Records to use >>
Segment Open
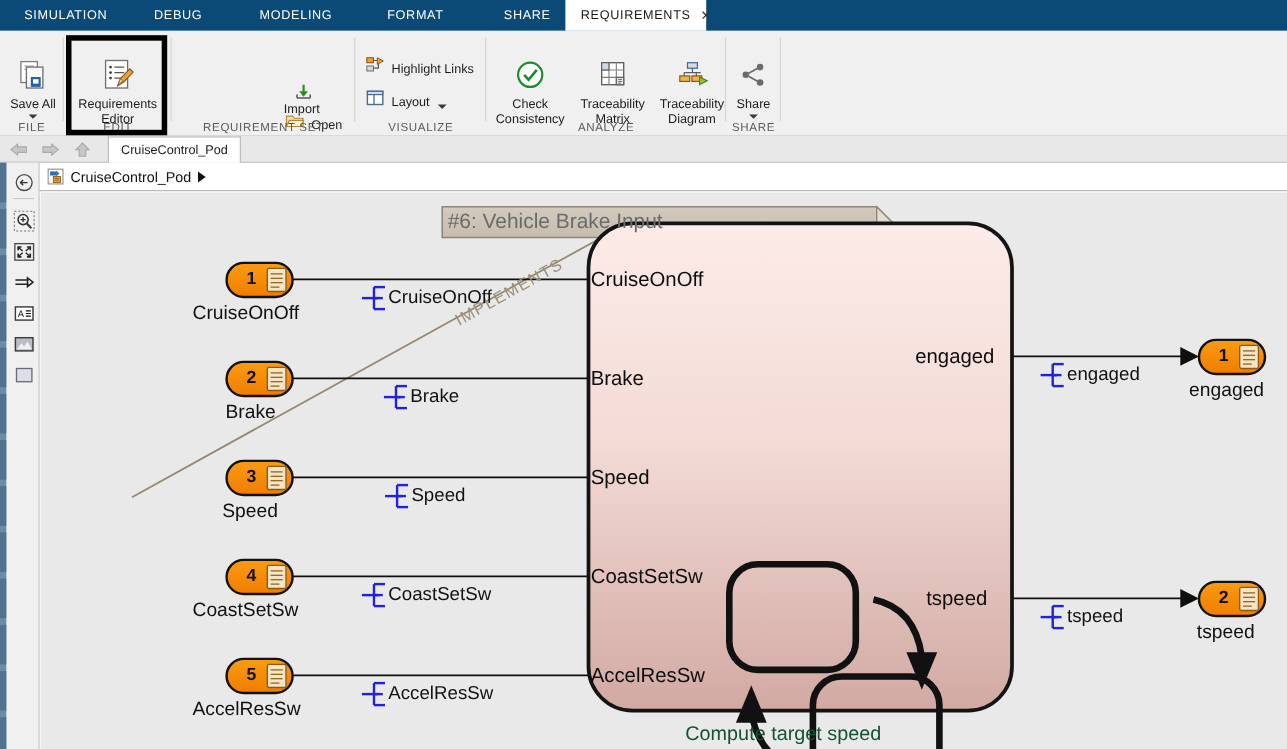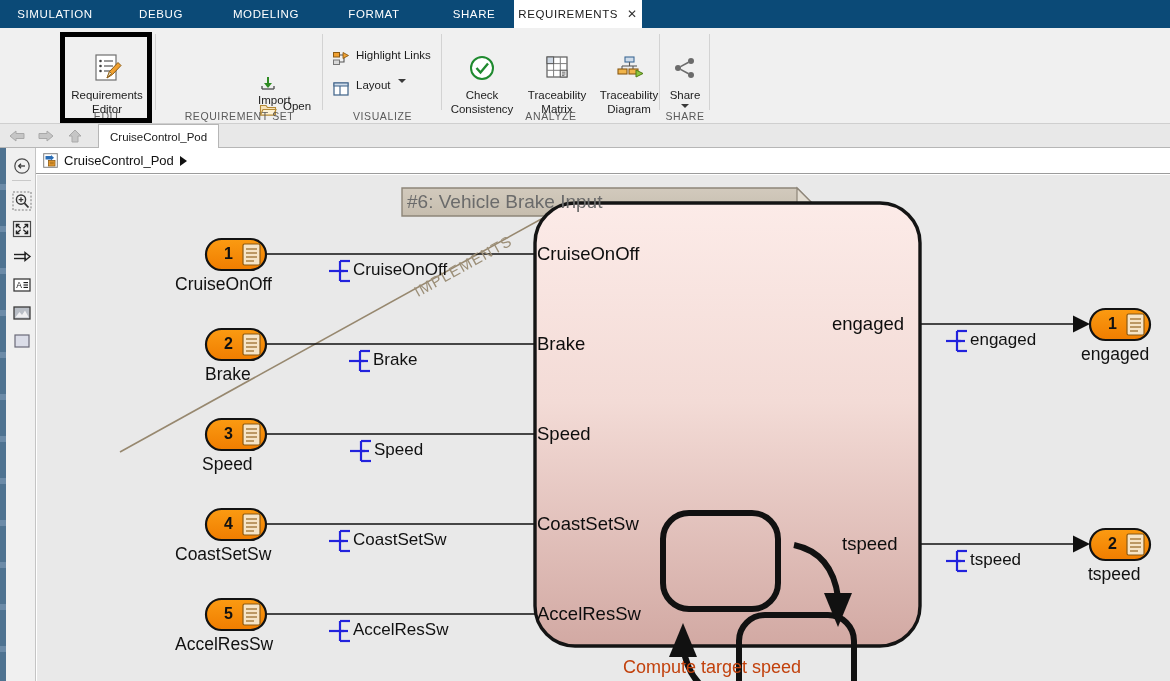--- a/index.html
+++ b/index.html
@@ -12,21 +12,21 @@
 
   
   #app { position: relative; width: 1170px; height: 681px; }
 
   .tabbar {
     position: absolute; left: 0; top: 0; width: 1170px; height: 28px;
     background: #0b4a77;
   }
   .tabbar .tab {
     position: absolute; top: 0; height: 28px;
-    display: flex; align-items: center; justify-content: center;
+    display: flex; align-items: center; justify-content: flex-start;
     color: #ffffff; font-size: 11.5px; letter-spacing: 0.6px;
     padding: 0 14px; cursor: default; white-space: nowrap;
   }
   .tabbar .tab.active {
     background: #ffffff; color: #1a1a1a; font-weight: normal;
   }
   .tabbar .tab .tabclose {
     margin-left: 9px; font-size: 12px; line-height: 1; color: #333;
   }
 
@@ -56,21 +56,21 @@
     font-size: 11.5px; color: #1c1c1c; text-align: center; line-height: 14px;
     margin-top: 2px; white-space: nowrap;
   }
   .bigbtn .caret {
     width: 0; height: 0; margin-top: 2px;
     border-left: 4px solid transparent; border-right: 4px solid transparent;
     border-top: 4px solid #3a3a3a;
   }
 
   .smallbtn {
-    position: absolute; display: flex; align-items: flex-start; cursor: default;
+    position: absolute; display: flex; align-items: flex-end; cursor: default;
   }
   .smallbtn .ic { width: 20px; height: 20px; display:flex; align-items:center; justify-content:center; margin-right: 5px; }
   .smallbtn .lb { font-size: 11.5px; color: #1c1c1c; white-space: nowrap; }
   .smallbtn .caret {
     width: 0; height: 0; margin-left: 7px;
     border-left: 4px solid transparent; border-right: 4px solid transparent;
     border-top: 4px solid #3a3a3a;
   }
 
   .highlight-box {
@@ -140,21 +140,21 @@
   }
 
   svg.diagram { position: absolute; left: 0; top: 0; }
 
   
   .cv { position: absolute; white-space: nowrap; }
   .port-under-label { font-size: 18.5px; color: #0d0d0d; }
   .sig-label { font-size: 17px; color: #111; }
   .inport-name { font-size: 17.5px; color: #111; }
   .outport-name { font-size: 17.5px; color: #111; }
-  .block-caption { font-size: 18px; color: #c2410c; }
+  .block-caption { font-size: 18px; color: #14532d; }
   .req-note-text { font-size: 19px; color: #6b6b6b; }
   .implements-text {
     font-size: 15px; color: #9c8f78; letter-spacing: 1.2px;
   }
   .portnum { font-size: 16px; font-weight: bold; color: #111; }
 </style>
 </head>
 <body>
 
 <div id="app">
@@ -177,20 +177,38 @@
     </div>
     <div class="tab active" style="left:514px;width:128px;">
       <span>REQUIREMENTS</span>
       <span class="tabclose">✕</span>
     </div>
   </div>
 
   <div class="ribbon">
     <div class="ribbon-inner">
 
+      <div class="rgroup" style="left:0px;width:58px;">
+        <div class="bigbtn" style="left:4px;top:22px;width:52px;">
+          <div class="ic">
+            <svg width="30" height="30" viewBox="0 0 30 30">
+              <rect x="4" y="3" width="15" height="19" fill="#fff" stroke="#7d7d7d" stroke-width="1.2"></rect>
+              <line x1="7" y1="7" x2="16" y2="7" stroke="#9a9a9a" stroke-width="1"></line>
+              <line x1="7" y1="10" x2="16" y2="10" stroke="#9a9a9a" stroke-width="1"></line>
+              <rect x="9" y="8" width="15" height="19" fill="#fafafa" stroke="#6f6f6f" stroke-width="1.2"></rect>
+              <rect x="13" y="17" width="9" height="9" fill="#2a63a5"></rect>
+              <rect x="15" y="19" width="5" height="4" fill="#fff"></rect>
+            </svg>
+          </div>
+          <div class="lb">Save All</div>
+          <div class="caret"></div>
+        </div>
+        <div class="glabel">FILE</div>
+        <div class="gsep"></div>
+      </div>
 
       <div class="rgroup" style="left:58px;width:98px;">
         <div class="bigbtn" style="left:5px;top:22px;width:88px;">
           <div class="ic">
             <svg width="32" height="32" viewBox="0 0 32 32">
               <rect x="5" y="3" width="20" height="25" fill="#fff" stroke="#6f6f6f" stroke-width="1.2"></rect>
               <circle cx="9.5" cy="9" r="1.3" fill="#444"></circle>
               <circle cx="9.5" cy="14" r="1.3" fill="#444"></circle>
               <circle cx="9.5" cy="19" r="1.3" fill="#444"></circle>
               <line x1="13" y1="9" x2="22" y2="9" stroke="#555" stroke-width="1.2"></line>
Segment Closed
The task >>
The line containing "position: absolute; top: 0;" marks the end: transcribe every line from the start of the listing up to and including it, minus the pictures.

Response to the task >>
--- a/index.html
+++ b/index.html
@@ -12,21 +12,21 @@
 
   
   #app { position: relative; width: 1170px; height: 681px; }
 
   .tabbar {
     position: absolute; left: 0; top: 0; width: 1170px; height: 28px;
     background: #0b4a77;
   }
   .tabbar .tab {
     position: absolute; top: 0; height: 28px;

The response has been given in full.